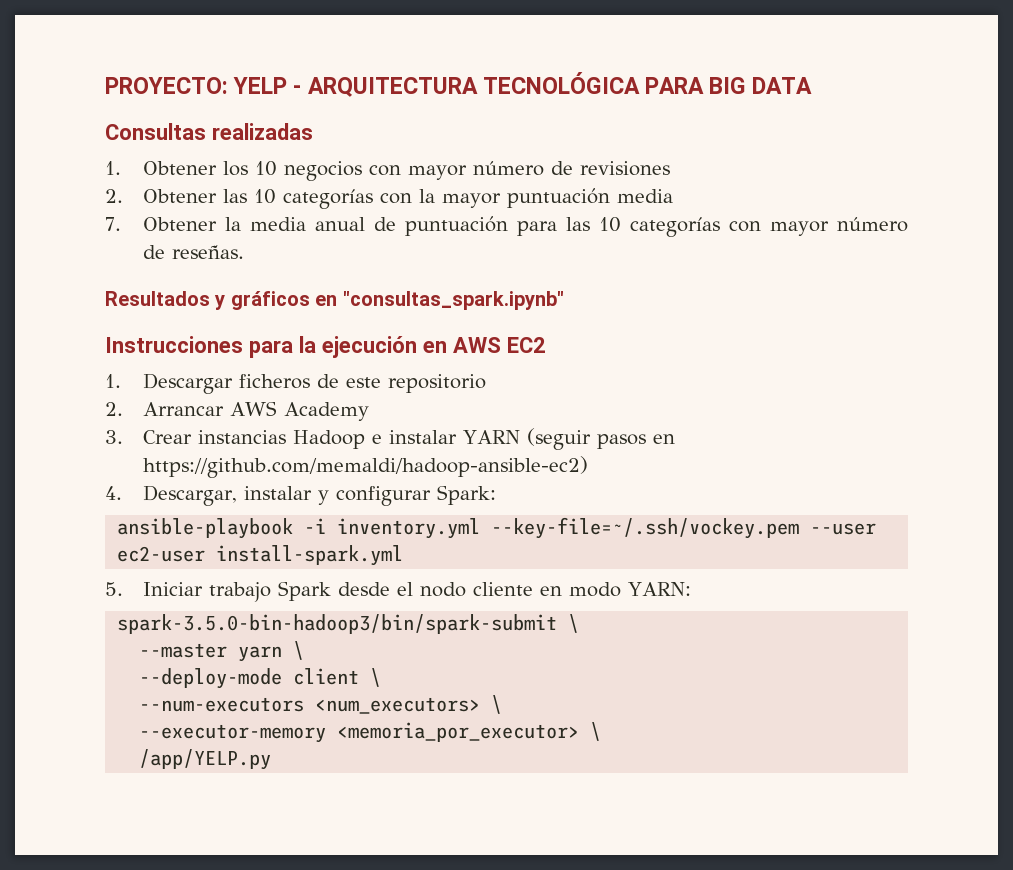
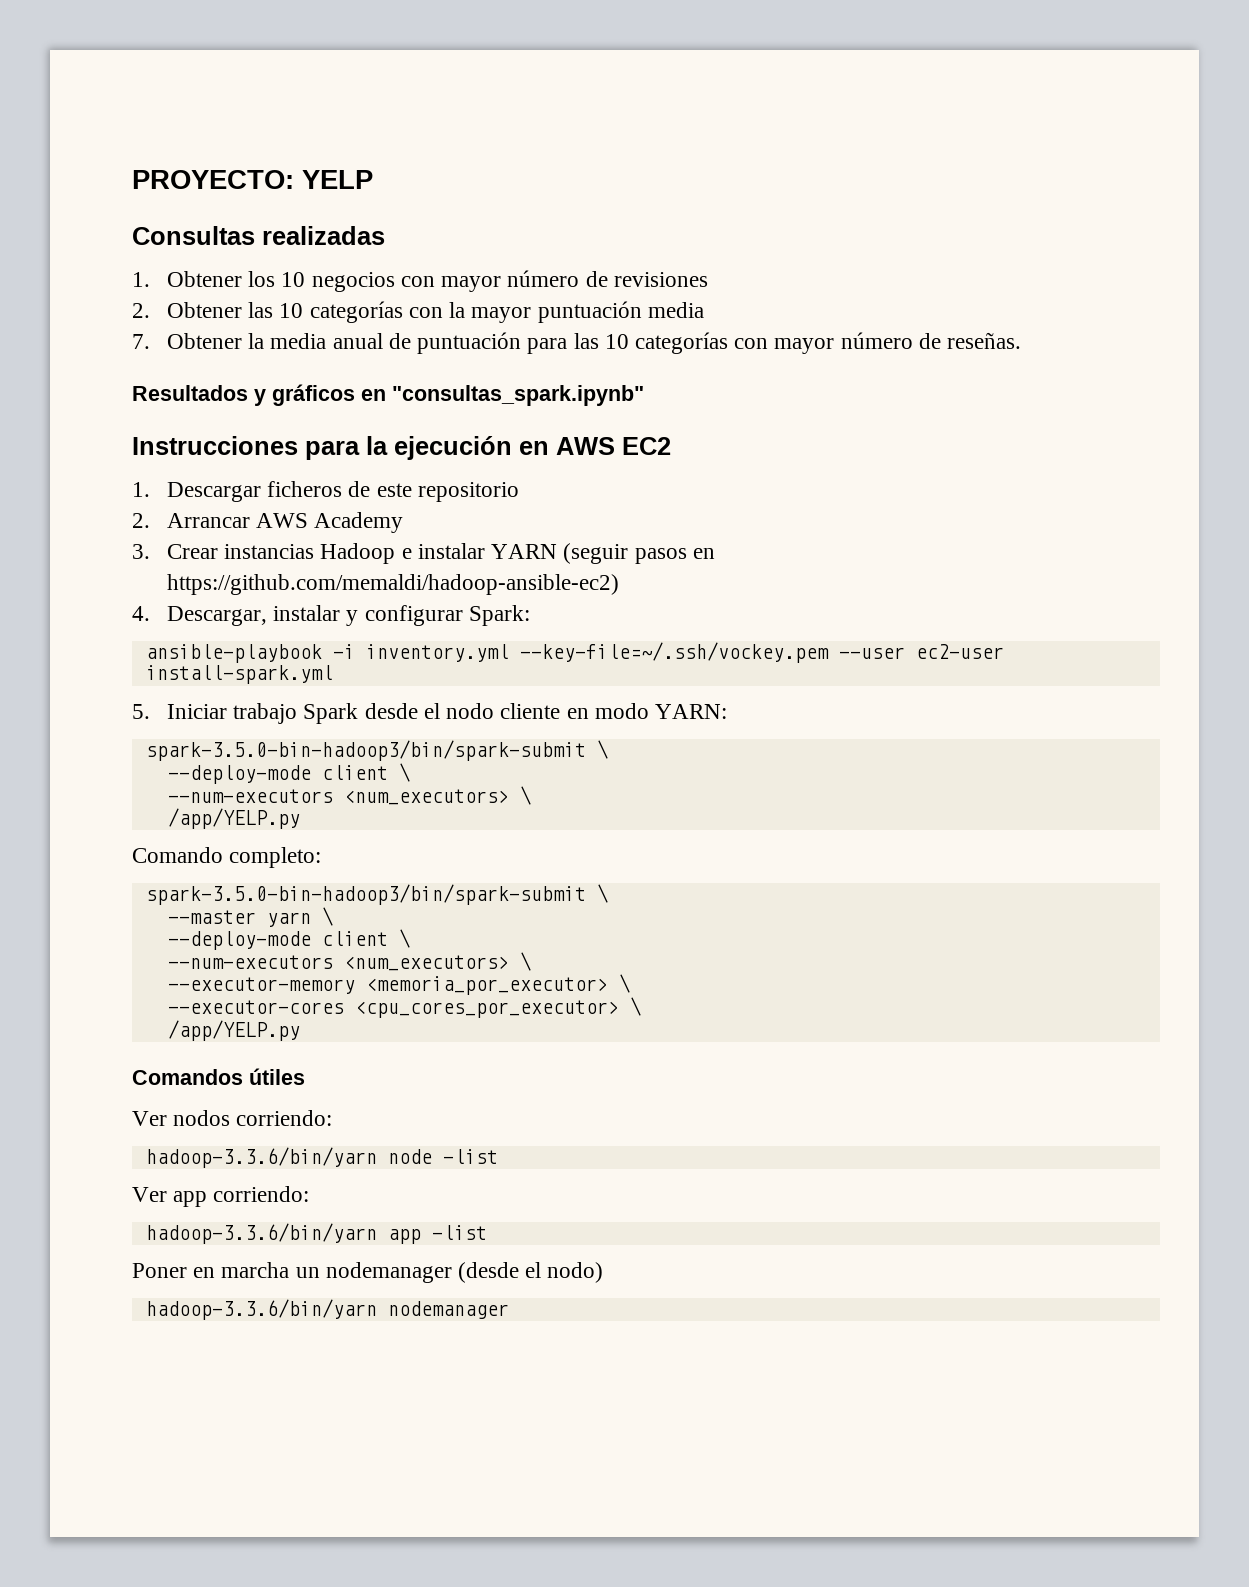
- PROYECTO: YELP - ARQUITECTURA TECNOLÓGICA PARA BIG DATA
+ PROYECTO: YELP
  5. Iniciar trabajo Spark desde el nodo cliente en modo YARN:
+ spark-3.5.0-bin-hadoop3/bin/spark-submit \
+ --deploy-mode client \
+ --num-executors <num_executors> \
+ /app/YELP.py
+ Comando completo:
+ --executor-cores <cpu_cores_por_executor> \
  /app/YELP.py
+ Comandos útiles
+ Ver nodos corriendo:
+ hadoop-3.3.6/bin/yarn node -list
+ Ver app corriendo:
+ hadoop-3.3.6/bin/yarn app -list
+ Poner en marcha un nodemanager (desde el nodo)
+ hadoop-3.3.6/bin/yarn nodemanager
--------------------
_Task objective_
Restate each line of the material word for word, skipping any picture.

_Exercise answer_
- PROYECTO: YELP - ARQUITECTURA TECNOLÓGICA PARA BIG DATA
+ PROYECTO: YELP
  5. Iniciar trabajo Spark desde el nodo cliente en modo YARN:
+ spark-3.5.0-bin-hadoop3/bin/spark-submit \
+ --deploy-mode client \
+ --num-executors <num_executors> \
+ /app/YELP.py
+ Comando completo:
+ --executor-cores <cpu_cores_por_executor> \
  /app/YELP.py
+ Comandos útiles
+ Ver nodos corriendo:
+ hadoop-3.3.6/bin/yarn node -list
+ Ver app corriendo:
+ hadoop-3.3.6/bin/yarn app -list
+ Poner en marcha un nodemanager (desde el nodo)
+ hadoop-3.3.6/bin/yarn nodemanager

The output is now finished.